Pero con la terrible mortandad iniciada en el año de mil quinientos cuarenta y cinco debida a la enfermedad del Cocoliztli los trabajos del acueducto se alentaron sobremanera. Los indios morían a carretadas dejando sin brazos la magna obra. Y lo mismo ocurrió con la todavía más terrible epidemia de Huey Cocoliztli, que asoló la región sólo seis años después provocando la muerte pronta de todo infeliz portador. Nuestro fraile debió echar mano de su grande inventiva para proseguir la construcción del acueducto en esos infaustos años: primero, lo vemos solicitando partidas de indios insumisos del norte, que seguían reacios a la llamada de Cristo y al abandono de su idolatría y superstición; después, reclutando con vigor a todo mestizo y gente baja de casta sospechosos de truhanería, vagancia o ebriedad; finalmente, trayendo esclavos negros desde las Antillas. Y es que el “Primer gran constructor” se había comprometido con los padres de la orden franciscana de Teziutepezinco —que comenzaban a mirar con recelo los trabajos y aún la presencia y preeminencia de este activo cura secular— a que muy pronto tendrían en la huerta de su congregación un ramal del acueducto con el agua necesaria para su comunidad.

Litografía: Acueducto de la Hacienda de San Lucas Matlala, Estado de Puebla. Fuente: http://vamonosalbable.blogspot.mx/

Una hermosa leyenda nos narra con peculiar encanto la vida del fraile en estos años: se dice que el buen cura, empeñado en su labor, abandonó temporalmente su iglesia para continuar al frente de los trabajos, que ya entonces distaban unos veinte kilómetros de la misma. Pernoctaba en cueva agreste llena de alimañas ponzoñosas que no obstante le respetaban como a hombre lleno de santidad. Una mañana escuchó el maullido de un gato y, al salir curioso a corroborarlo, pues se entiende que los gatos aún eran raros en el continente en esos primeros años de la colonización, lo que encontró nuestro gran hombre fue una mesa ricamente dispuesta con un substancioso almuerzo. Y no sólo eso, sino que variándose siempre el plato fuerte del banquete: ora era una liebre bien sazonada; luego, venado de la tierra; después, un lechón bien aderezado…., y todo gracias a la diligencia del buen gato aquel. Y así se estuvo repitiendo el milagro todas las mañanas hasta el final de la obra. Y dizque de aquí proviene la mexicana costumbre de llamar “gatos” a los miembros de la servidumbre.

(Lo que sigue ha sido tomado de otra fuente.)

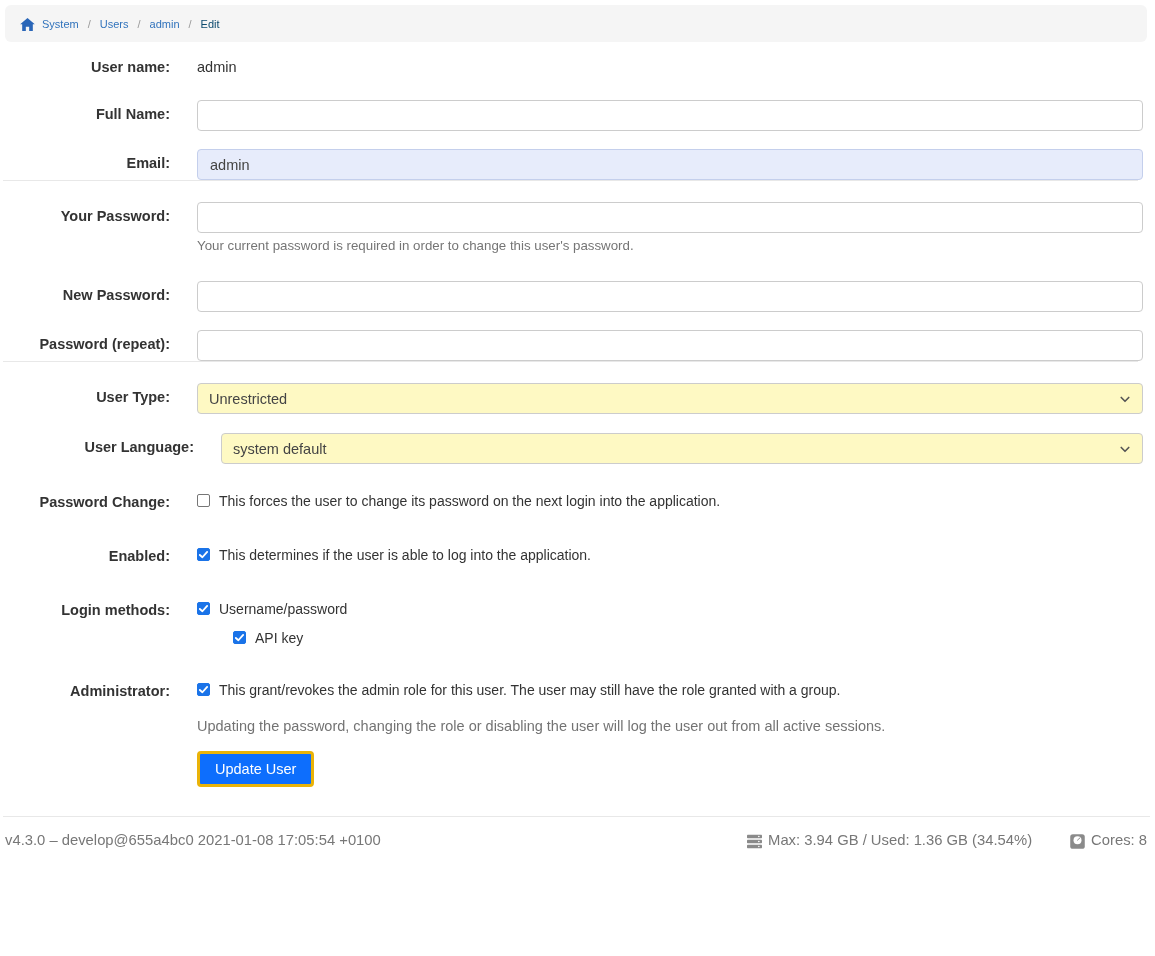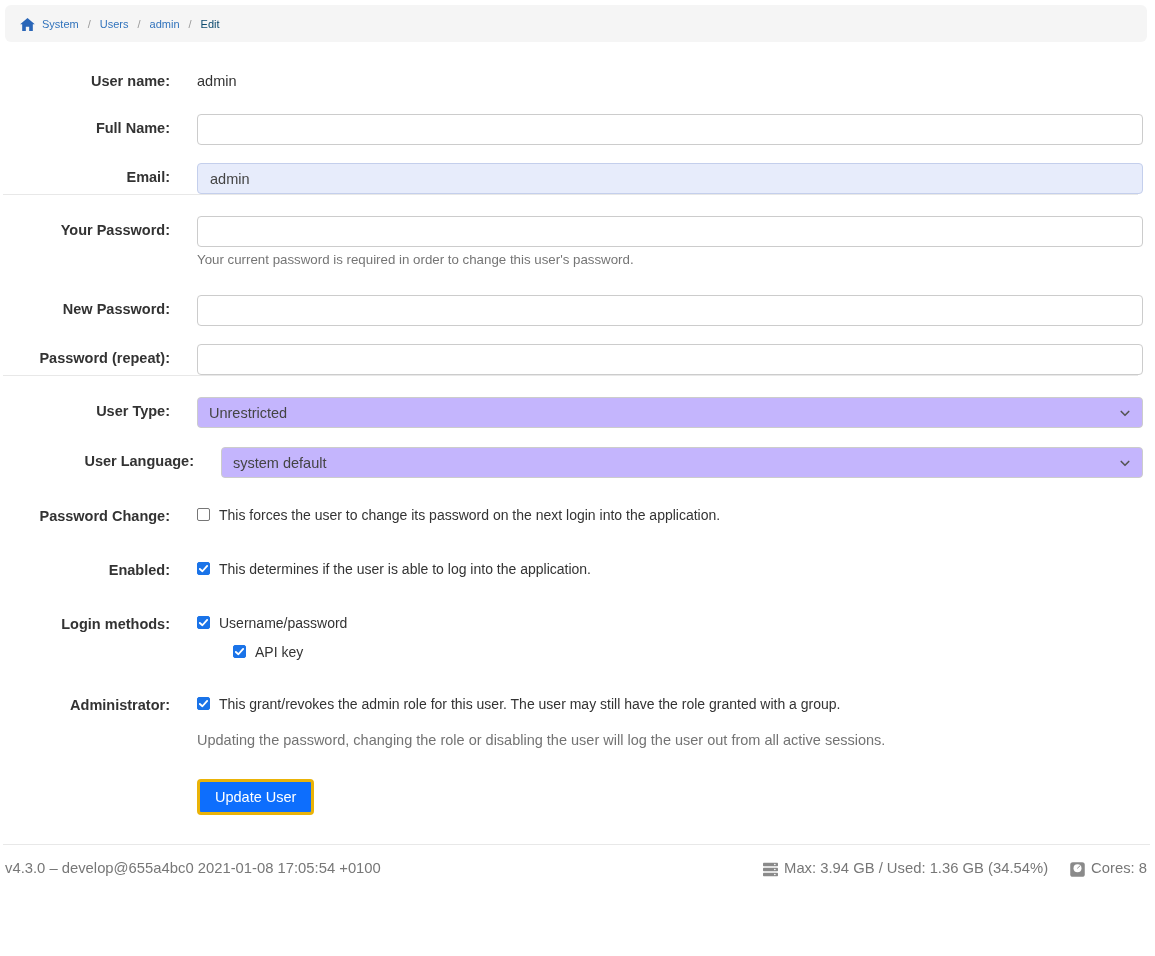--- a/index.html
+++ b/index.html
@@ -126,7 +126,7 @@
   }
 
   
-  .mt-30 { margin-top: 30px; align-items: center; }
+  .mt-30 { margin-top: 16px; align-items: center; }
   .mt-24 { margin-top: 24px; }
   .mt-22 { margin-top: 22px; }
   .mt-21 { margin-top: 21px; }

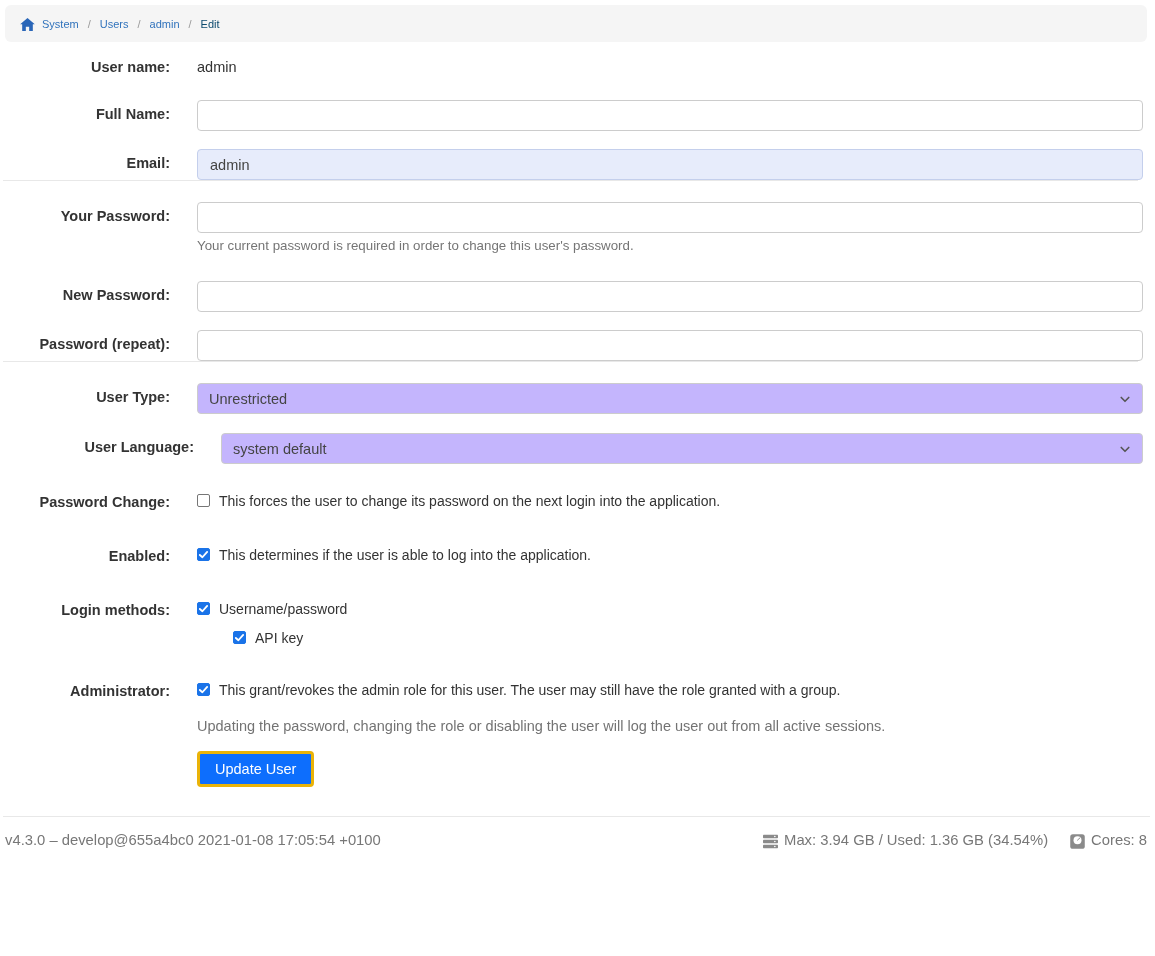--- a/index.html
+++ b/index.html
@@ -76,7 +76,7 @@
     display: flex;
     align-items: center;
     justify-content: space-between;
-    background: #c4b5fd;
+    background: #fef9c3;
     cursor: pointer;
     color: #444;
   }

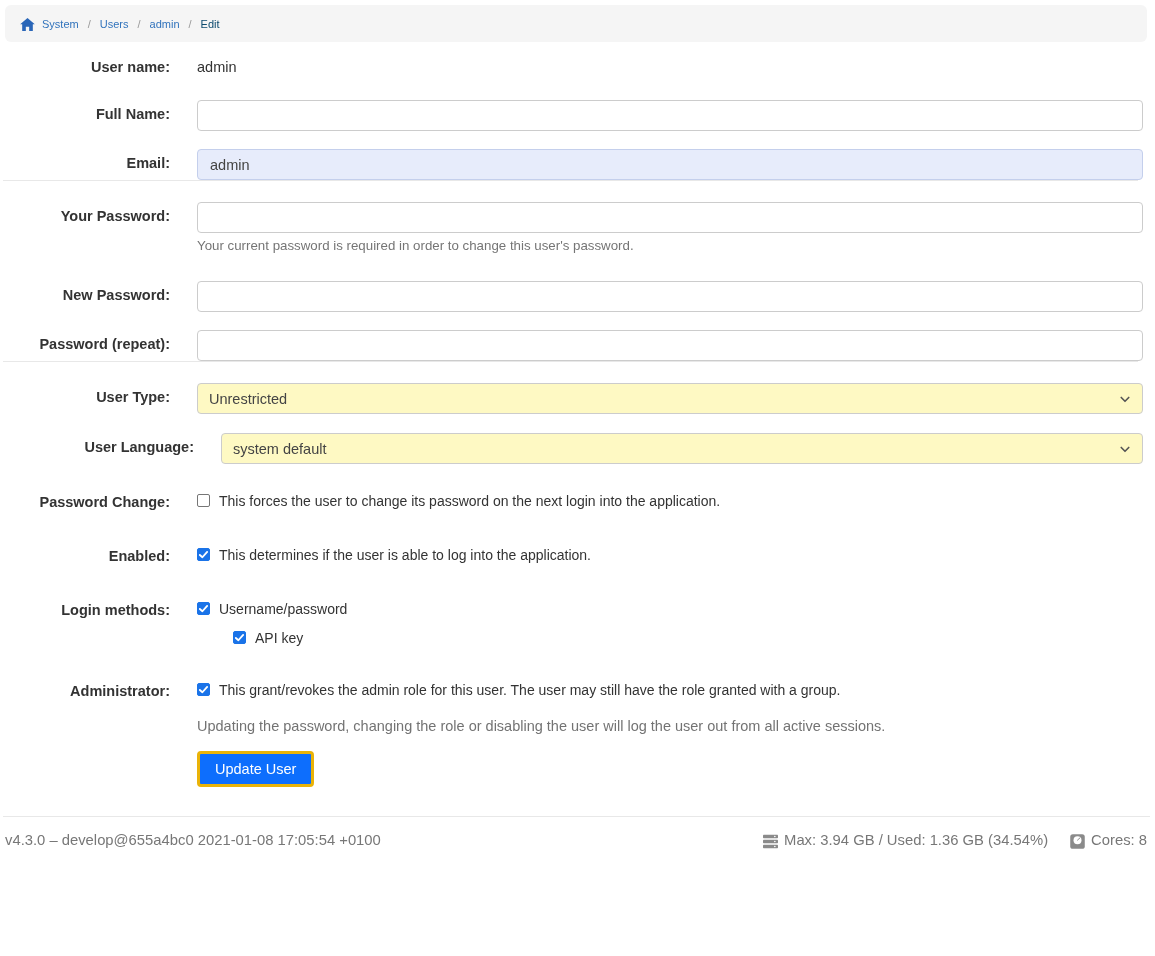--- a/index.html
+++ b/index.html
@@ -151,7 +151,7 @@
   }
   .footer-right { display: flex; align-items: center; }
   .footer-icon { display: inline-flex; margin-right: 6px; position: relative; top: 1px; }
-  .cores-group { margin-left: 22px; display: flex; align-items: center; }
+  .cores-group { margin-left: 38px; display: flex; align-items: center; }
 </style>
 </head>
 <body>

Bernardo de Balbuena, el insigne poeta que admirado describió las maravillas de México, conoció la arquería del acueducto de Teruel por el rumbo de la barranca de Nopaltepec, lo que le llevó a escribir en los categóricos tercetos de su Grandeza Mexicana:

¿Y qué Atlante, qué Titán portentoso,

en el cruel, feraz yermo desolado

do el cizañal campeaba ostentoso

animose a edificar sin enfado

tan alta, reacia y bien dispuesta obra

que una eterna primavera ha injertado

ahuyentando hambre y penas y zozobra?

Fuiste tú, padre Teruel, fuiste tú,

quien por tu hercúlea mano España obra.

Teruel tuvo una muerte terrible, indigna del prohombre que él fue. Ocurrió que en la fresca mañanita de su santo se allegó a la sacristía de su parroquia un mozo gallardo y de muy buen ver pero lastimosamente vestido, harapiento casi, que no otra cosa pensaron los que presenciaron la escena que limosna o merced pediría al poderoso sacerdote. Más sucedió que tan pronto tuvo a la vista a Teruel y al grito de “¡Muere, ojete bellaco y ruin!”, con violencia puso al cura de espaldas y le clavó una toledana por el lugar de obrar. Más tarde, cuando ya la trágica muerte del Primer gran constructor era la comidilla de toda la región, se supo que el mozalbete aquel había sido, cuando niño, miembro cantor del coro de Teruel y favorito de este. Y dizque de aquí proviene la mexicana costumbre de llamar “ojete” tanto al culo como al malagradecido.